Kevin Fletcher (fan) : During the acoustic set, he seemed very different from the way we’d seen him in 1965. Then, he’d been chatty, joking, very open and fresh, but now the set was more intense. He seemed slower and slurred and he seemed very stoned.

Chris Lee : It was like a church service. People were quiet and attentive but you could feel the tension about whether he would play electric. We’d heard about the booing in Dublin and Liverpool and a lot of people assumed he’d have learned his lesson.

Rick Sanders : During the intermission after the acoustic set, Dylan’s manager Albert Grossman, an imposing figure in a cream suit, came round and told me he wanted me to be a bodyguard, up on the stage. I was plunked right in front of Richard Manuel. To be honest though, I didn’t feel very threatened up there. The band seemed a million times cooler than anyone else in the building.
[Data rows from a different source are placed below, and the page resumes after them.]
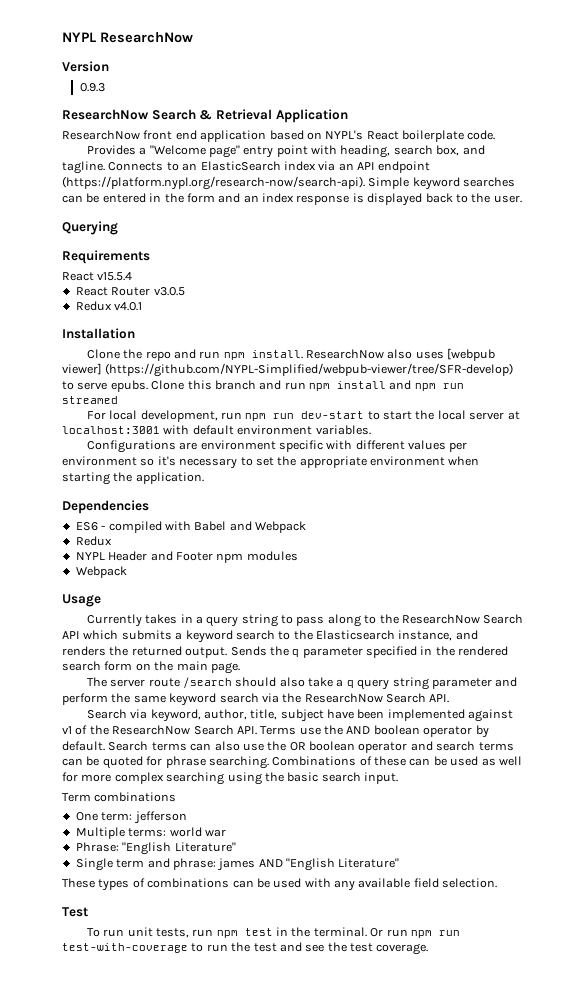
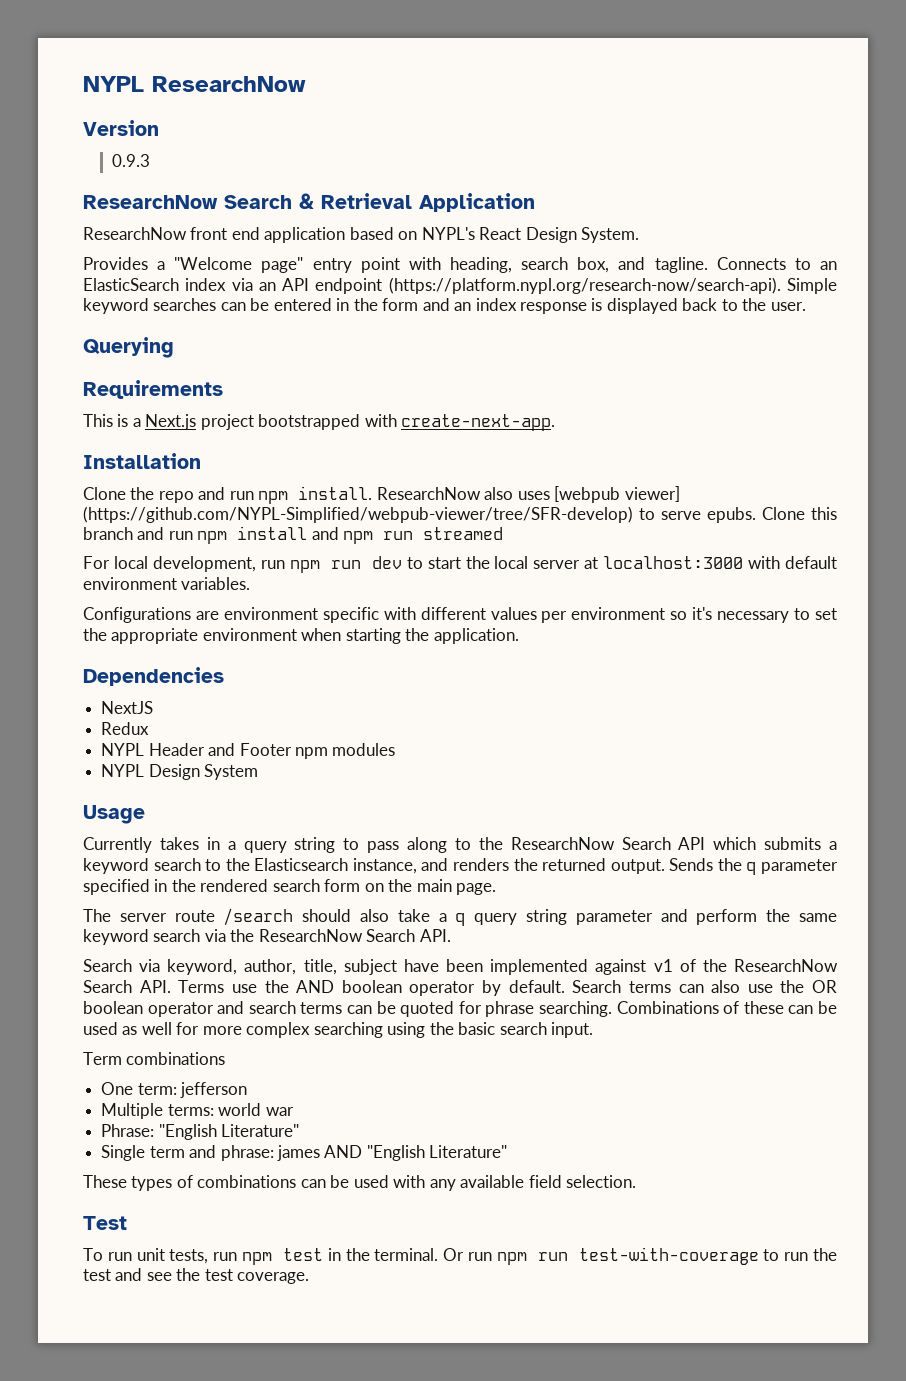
- ResearchNow front end application based on NYPL's React boilerplate code.
+ ResearchNow front end application based on NYPL's React Design System.
- React v15.5.4
- React Router v3.0.5
- Redux v4.0.1
+ This is a Next.js project bootstrapped with create-next-app.
- For local development, run npm run dev-start to start the local server at localhost:3001 with default environment variables.
+ For local development, run npm run dev to start the local server at localhost:3000 with default environment variables.
- ES6 - compiled with Babel and Webpack
+ NextJS
  NYPL Header and Footer npm modules
- Webpack
+ NYPL Design System

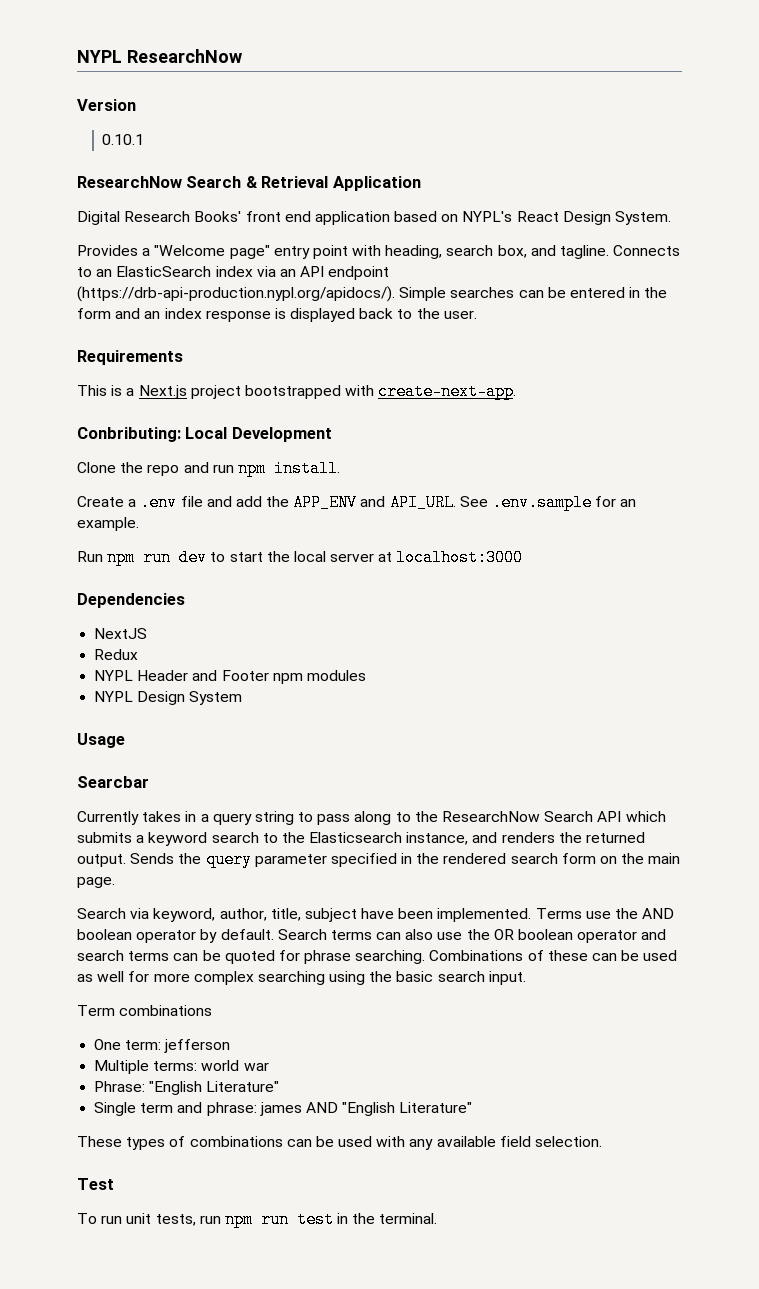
- 0.9.3
+ 0.10.1
- ResearchNow front end application based on NYPL's React Design System.
+ Digital Research Books' front end application based on NYPL's React Design System.
- Connects to an ElasticSearch index via an API endpoint (https://platform.nypl.org/research-now/search-api). Simple keyword searches can be entered in the form and an index response is displayed back to the user.
+ Connects to an ElasticSearch index via an API endpoint (https://drb-api-production.nypl.org/apidocs/). Simple searches can be entered in the form and an index response is displayed back to the user.
- Querying
- Installation
+ Conbributing: Local Development
- Clone the repo and run npm install. ResearchNow also uses [webpub viewer] (https://github.com/NYPL-Simplified/webpub-viewer/tree/SFR-develop) to serve epubs. Clone this branch and run npm install and npm run streamed
- For local development, run npm run dev to start the local server at localhost:3000 with default environment variables.
- Configurations are environment specific with different values per environment so it's necessary to set the appropriate environment when starting the application.
+ Clone the repo and run npm install.
+ Create a .env file and add the APP_ENV and API_URL. See .env.sample for an example.
+ Run npm run dev to start the local server at localhost:3000
+ Searcbar
- Sends the q parameter specified in the rendered search form on the main page.
+ Sends the query parameter specified in the rendered search form on the main page.
- The server route /search should also take a q query string parameter and perform the same keyword search via the ResearchNow Search API.
- Search via keyword, author, title, subject have been implemented against v1 of the ResearchNow Search API. Terms use the AND boolean operator by default.
+ Search via keyword, author, title, subject have been implemented. Terms use the AND boolean operator by default.
- To run unit tests, run npm test in the terminal. Or run npm run test-with-coverage to run the test and see the test coverage.
+ To run unit tests, run npm run test in the terminal.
Chris Lee : When they came on, just before 9 o’clock, the Hawks were a rainbow of coloured velvet suits, maroon, purple, green, beige and blue, very Catskills. They had white shirts, and their hair was just starting to grow long. Then Dylan came out with a black Fender and plugged it in.

Rick Sanders : There at my feet was a surging mass of flesh-crazed fans, howling, cheering and screaming, waiting for the spark. I don’t think Dylan said anything. Just a glance at the band and suddenly the music started.

Mickey Jones : At the Free Trade Hall show, he would set the rhythm and the tone before we would come in… He gets the rhythm going, and then Robbie turns it around. He goes ‘One, two, one, two, three’ and it was completely turned around from the rhythm that Bob set.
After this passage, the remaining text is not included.